STUDY MATERIAL ::
———

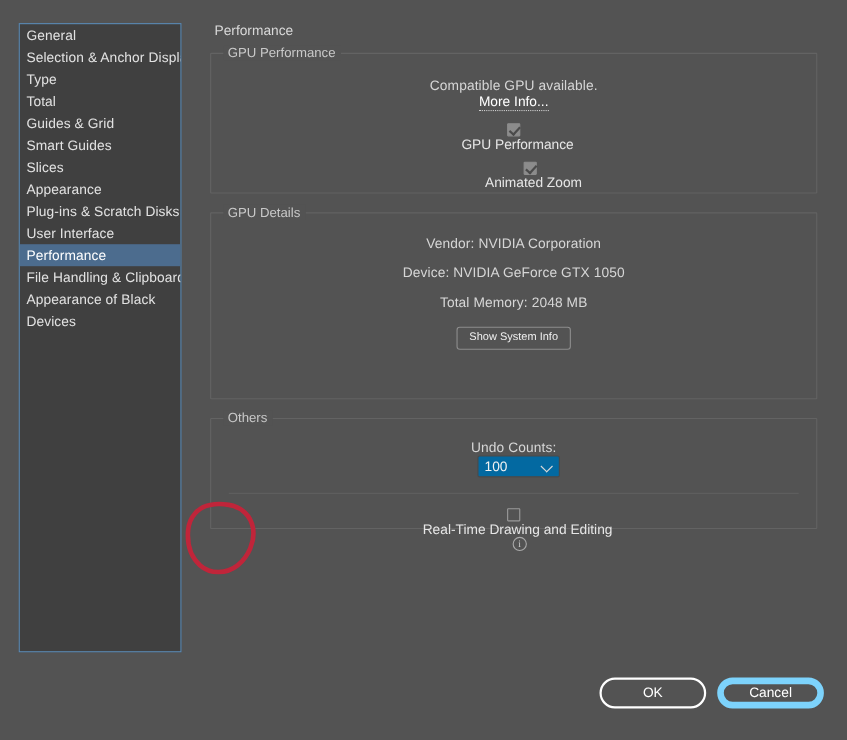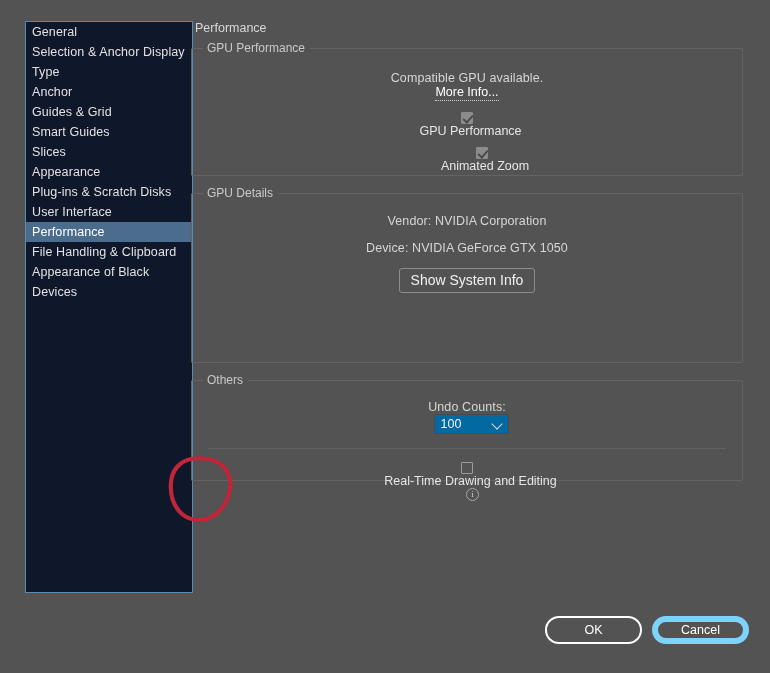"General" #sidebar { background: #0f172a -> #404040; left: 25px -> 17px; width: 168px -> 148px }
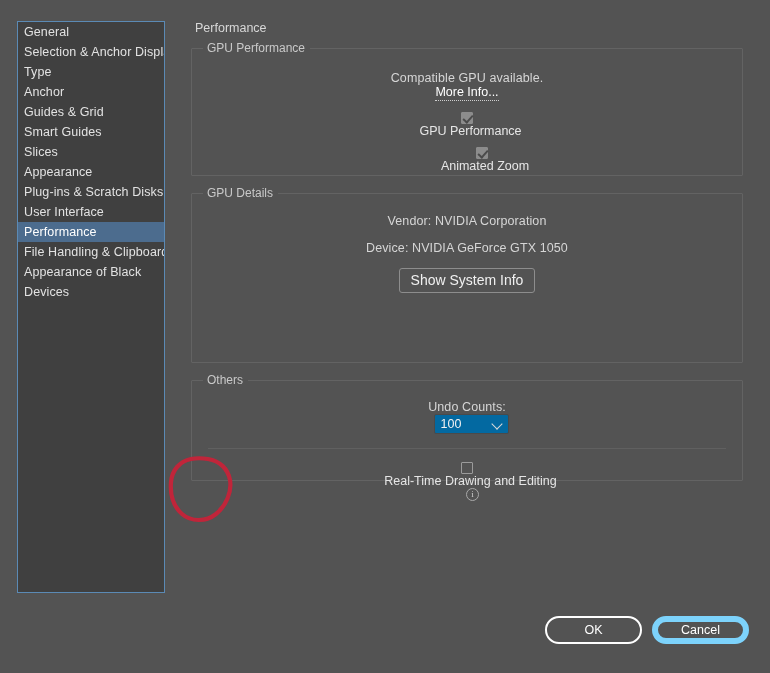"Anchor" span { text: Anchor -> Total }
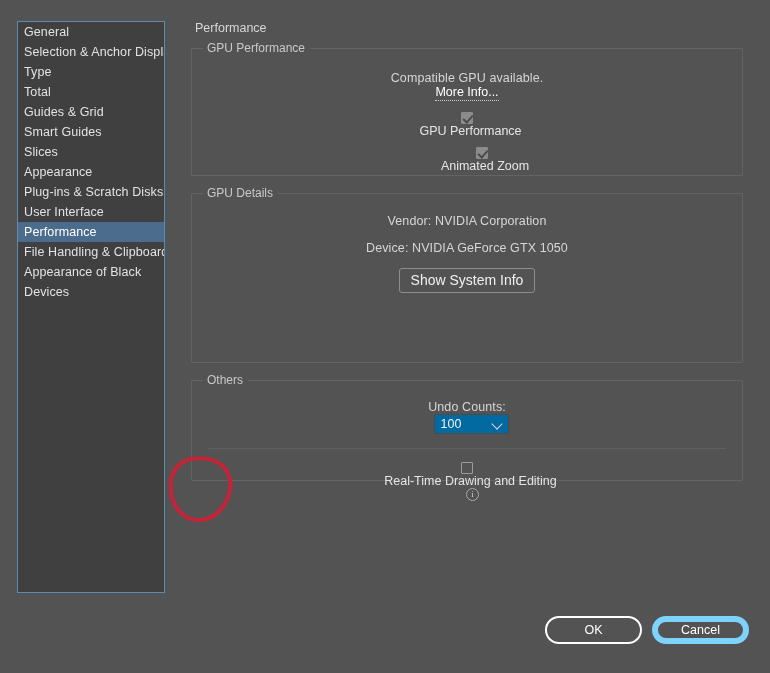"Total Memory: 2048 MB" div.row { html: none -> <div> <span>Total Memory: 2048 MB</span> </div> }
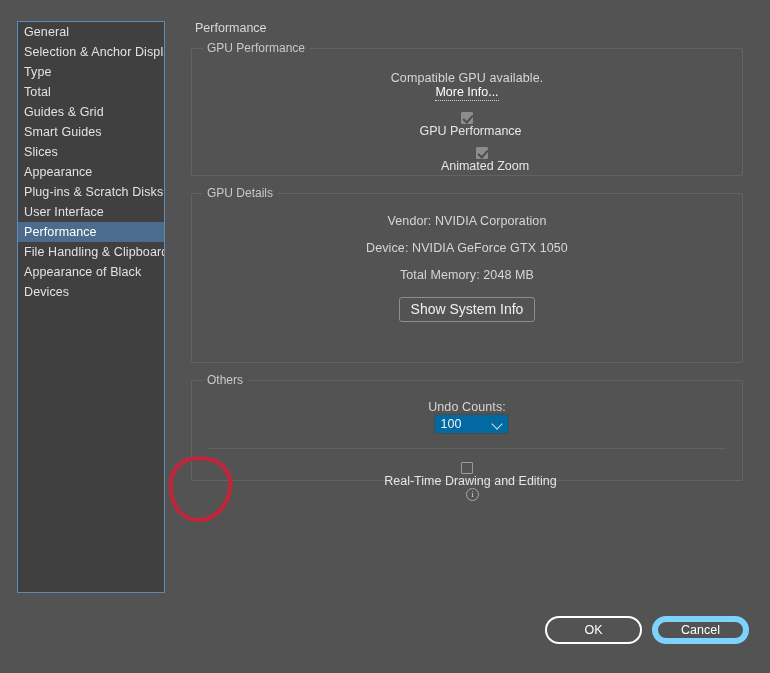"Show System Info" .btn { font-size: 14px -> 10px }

———

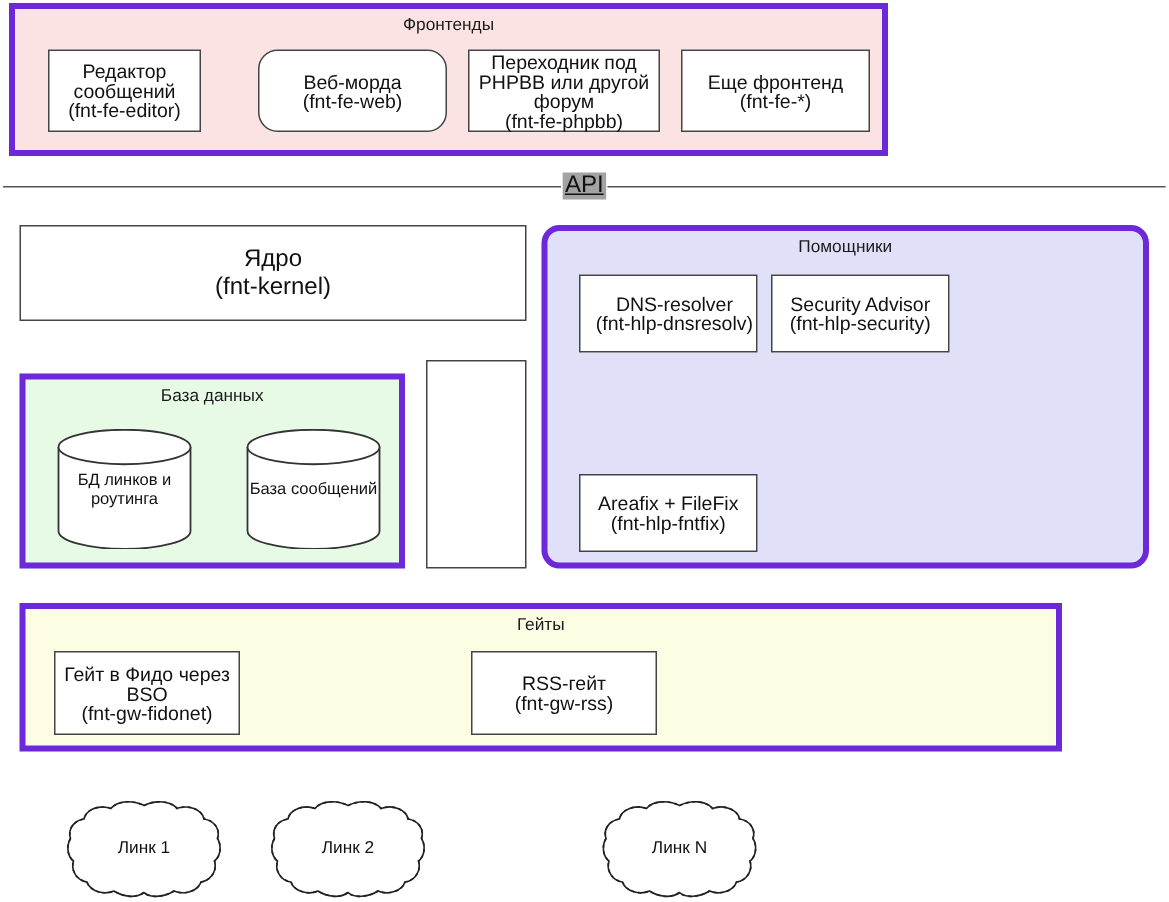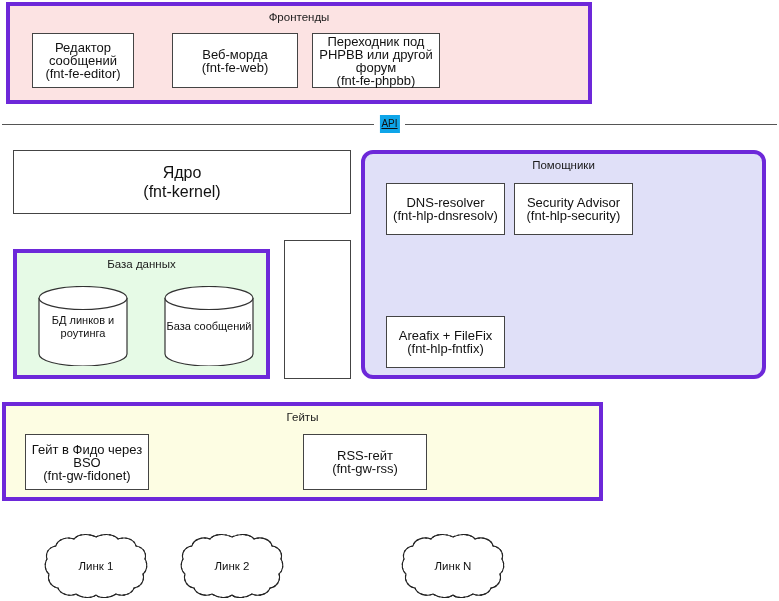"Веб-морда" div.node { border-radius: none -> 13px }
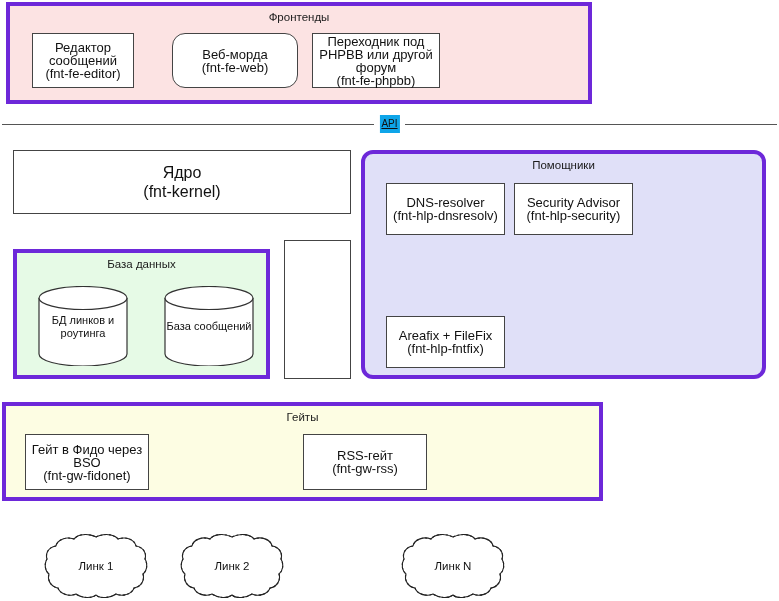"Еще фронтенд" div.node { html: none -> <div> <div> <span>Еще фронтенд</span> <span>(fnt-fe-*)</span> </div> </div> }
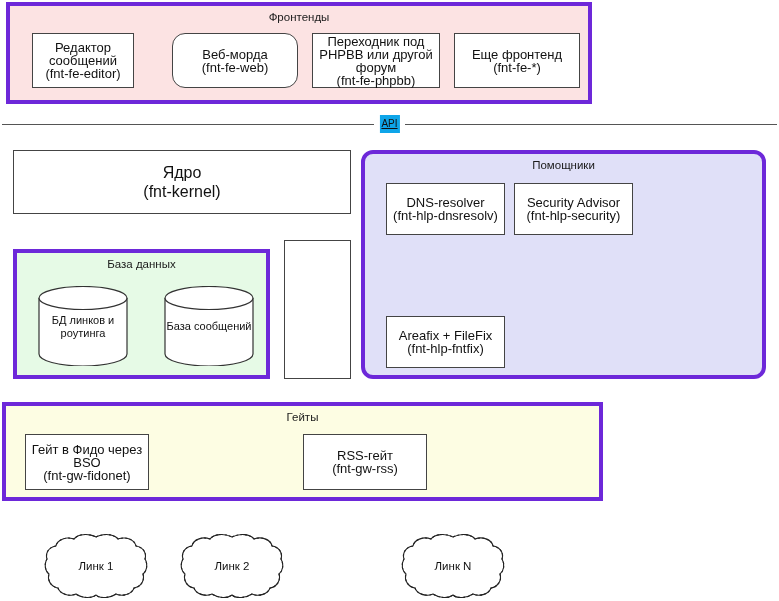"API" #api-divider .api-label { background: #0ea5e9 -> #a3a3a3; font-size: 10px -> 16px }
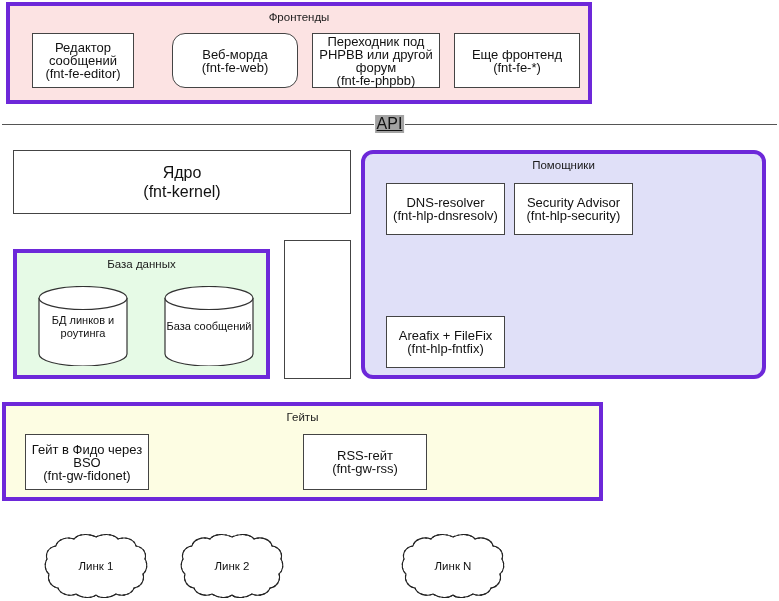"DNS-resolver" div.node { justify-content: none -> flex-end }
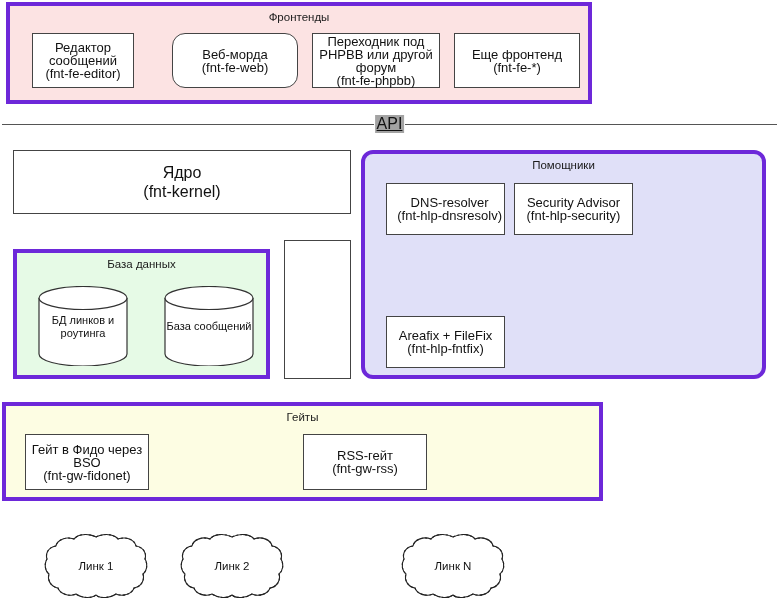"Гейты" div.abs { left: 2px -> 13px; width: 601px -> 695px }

———

TRY IT :: Although the records hold pictures, the copy must not; give again exactly the lines from the one with "background: #0f172a ->" through the one with "font-size: 14px ->".

ANSWER TO THIS TASK ::
"General" #sidebar { background: #0f172a -> #404040; left: 25px -> 17px; width: 168px -> 148px }
"Anchor" span { text: Anchor -> Total }
"Total Memory: 2048 MB" div.row { html: none -> <div> <span>Total Memory: 2048 MB</span> </div> }
"Show System Info" .btn { font-size: 14px -> 10px }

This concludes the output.